Publié le par lefilmdujour

Découverte par Federico Fellini qui lui fit jouer la fille de l’escroc interprété par Broderick Crawford dans Il Bidone (1955) et actrice dans quelques célèbres westerns-spaghettis sous le pseudonyme de Hally Hammond, la comédienne italienne Lorella De Luca est décédée le 9 janvier 2014 à l’âge de 73 ans.
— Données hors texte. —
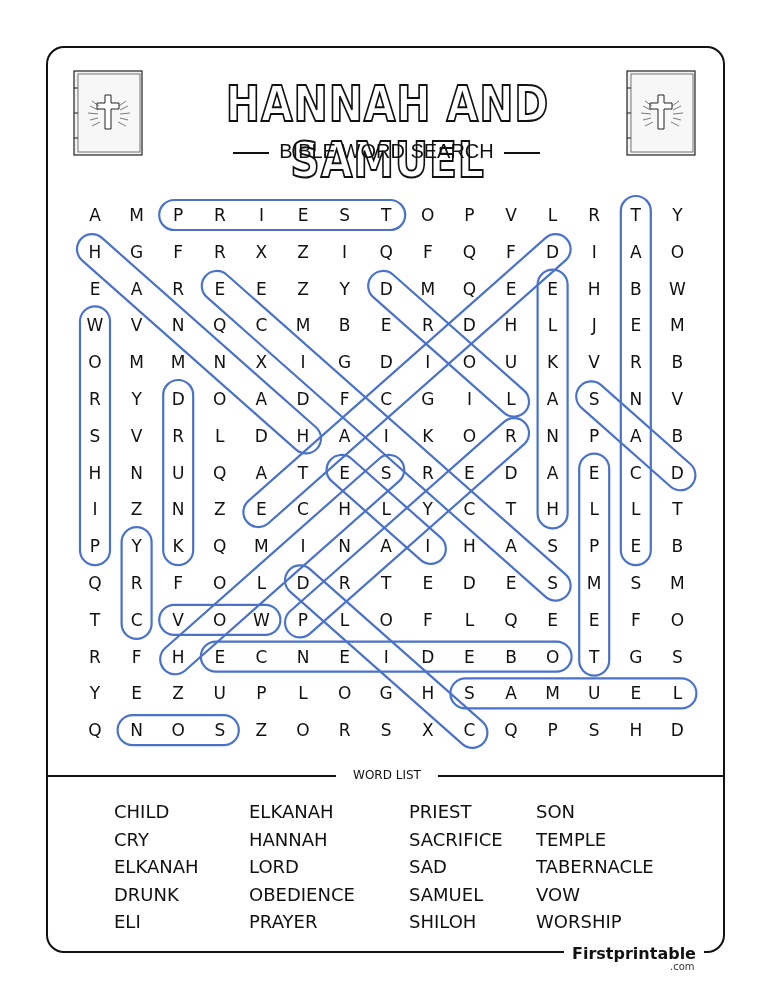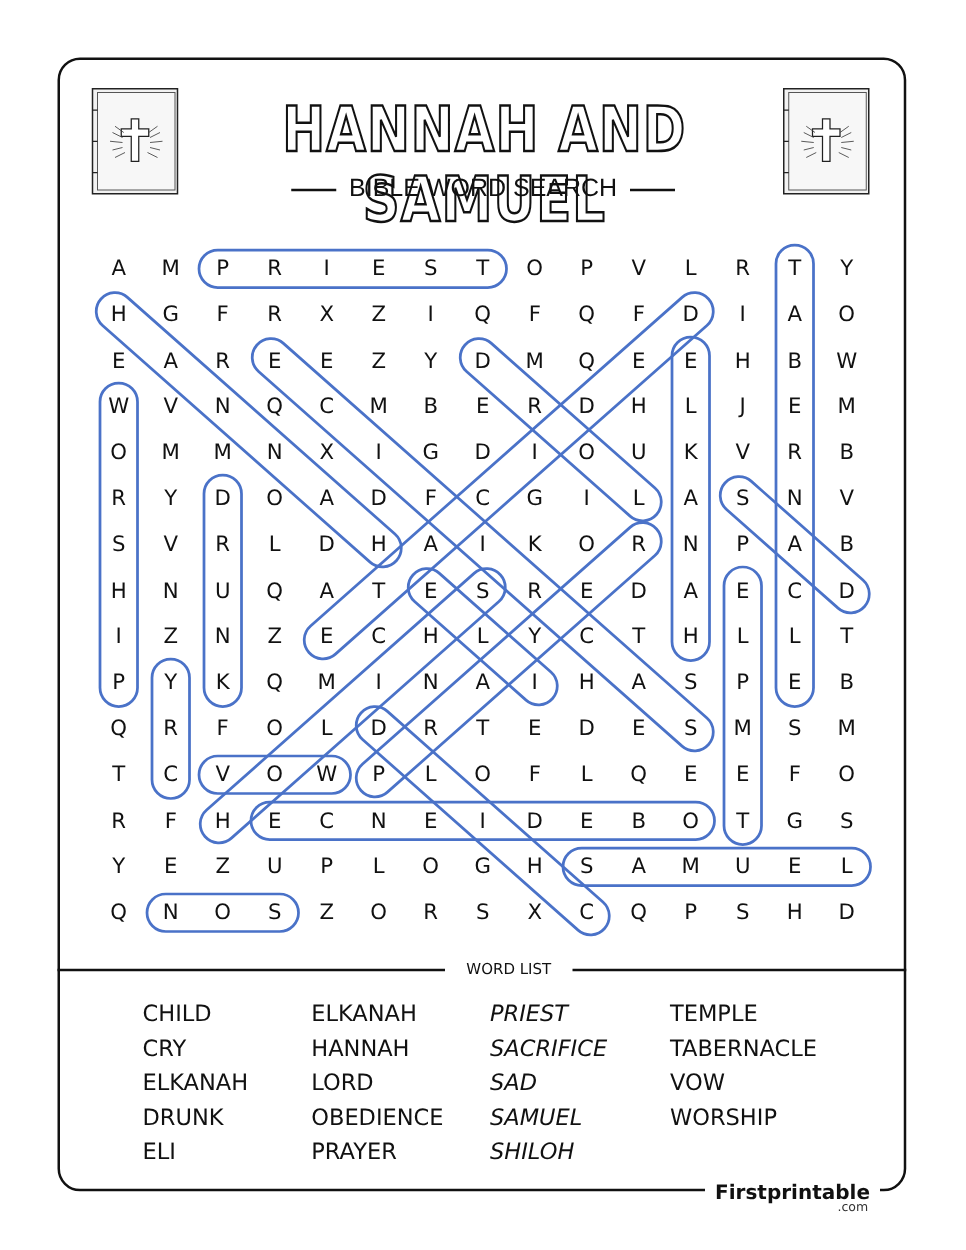"WORD LIST" .wl-title { left: 356px -> 336px }
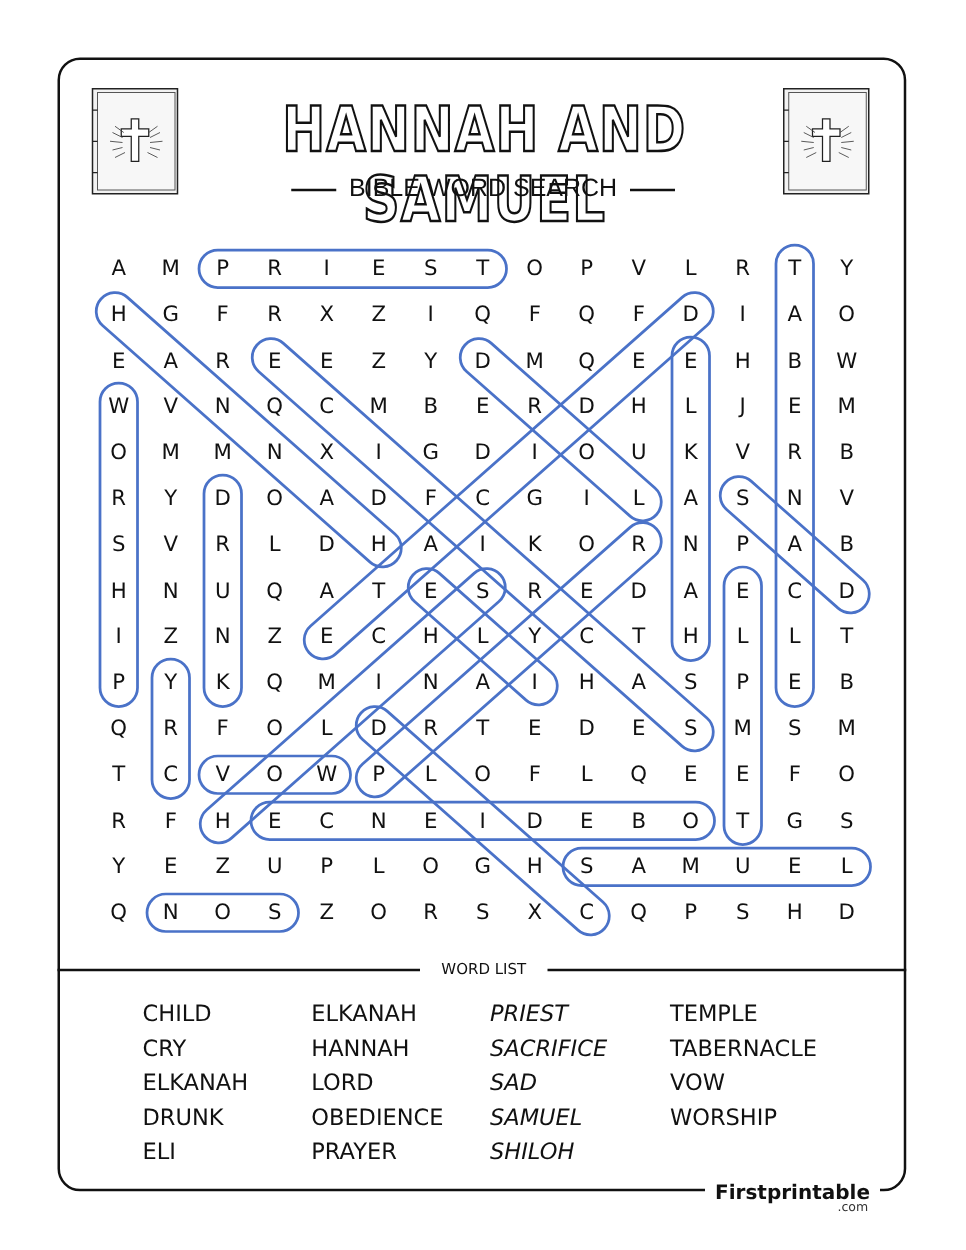"PRIEST" div.wcol { font-style: italic -> none; left: 392px -> 409px }
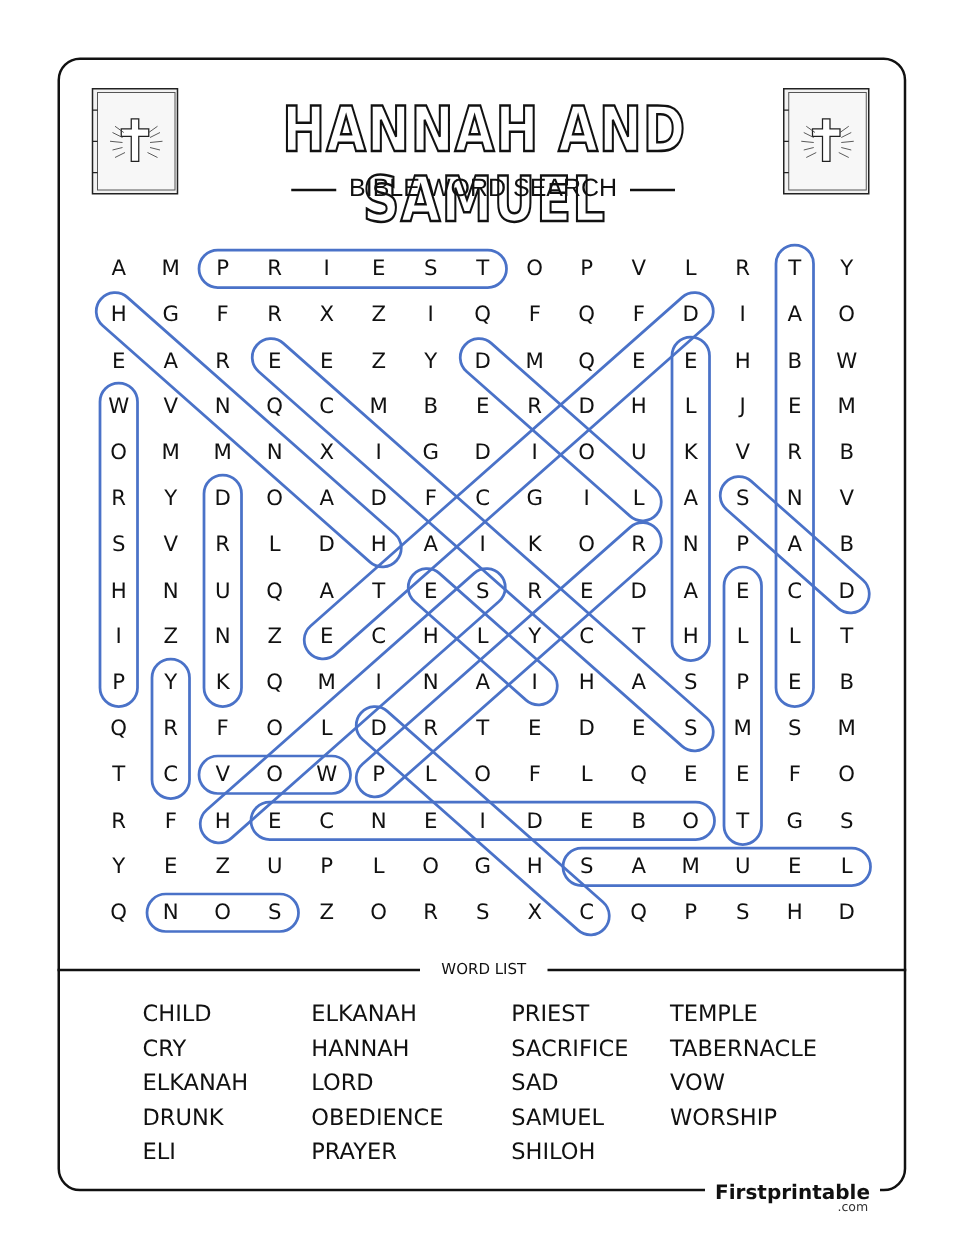"SON" div.word { html: none -> <div>SON</div> }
Un an après avoir débuté sur grand écran, Lorella De Luca devint célèbre grâce à Dino Risi qui en fit l'un des visages juvéniles les plus populaires du cinéma italien grâce à Pauvres mais beaux (1956), Beaux mais pauvres (1957) et Poveri milionari (1959), triptyque qui rencontra un énorme succès dans la péninsule.

Son emploi est alors celui d’une ingénue dans de multiples comédies italiennes comme Père et fils (1956) ou Le médecin et le sorcier (1957) de Mario Monicelli, Domenica e sempre domenica (Mastrocinque, 1958), Le miroir aux alouettes (Sala, 1959), etc.

Parallèlement, Lorella De Luca trouve quelques rôles dans les péplums et les films de cape et d’épée qui commencent à faire florès dans le cinéma populaire italien : Sous le signe de Rome (Brignone, 1958), La reine des Amazones (Sala, 1960), Les lanciers noirs (Gentilomo, 1961), La vengeance du rebelle (Demar, 1962), etc. En 1964, elle tourne dans le western-spaghetti Un pistolet pour Ringo (1965) auprès de Giuliano Gemma, sous la direction de Duccio Tessari qui devient son compagnon puis son mari.

L’actrice, qui va alors se consacrer à sa vie de famille, réservera par la suite ses apparitions à l’écran aux films mis en scène par sa moitié : Le retour de Ringo (1965), Très honorable correspondant (a.k.a Kiss Kiss Bang Bang) (1966), Cran d’arrêt (a.k.a Un papillon aux aigles ensanglantées) (1971), Les durs (1974), La madama (1976), Les sorciers de l’île aux singes (1976), Le crépuscule des faux dieux (1978), etc.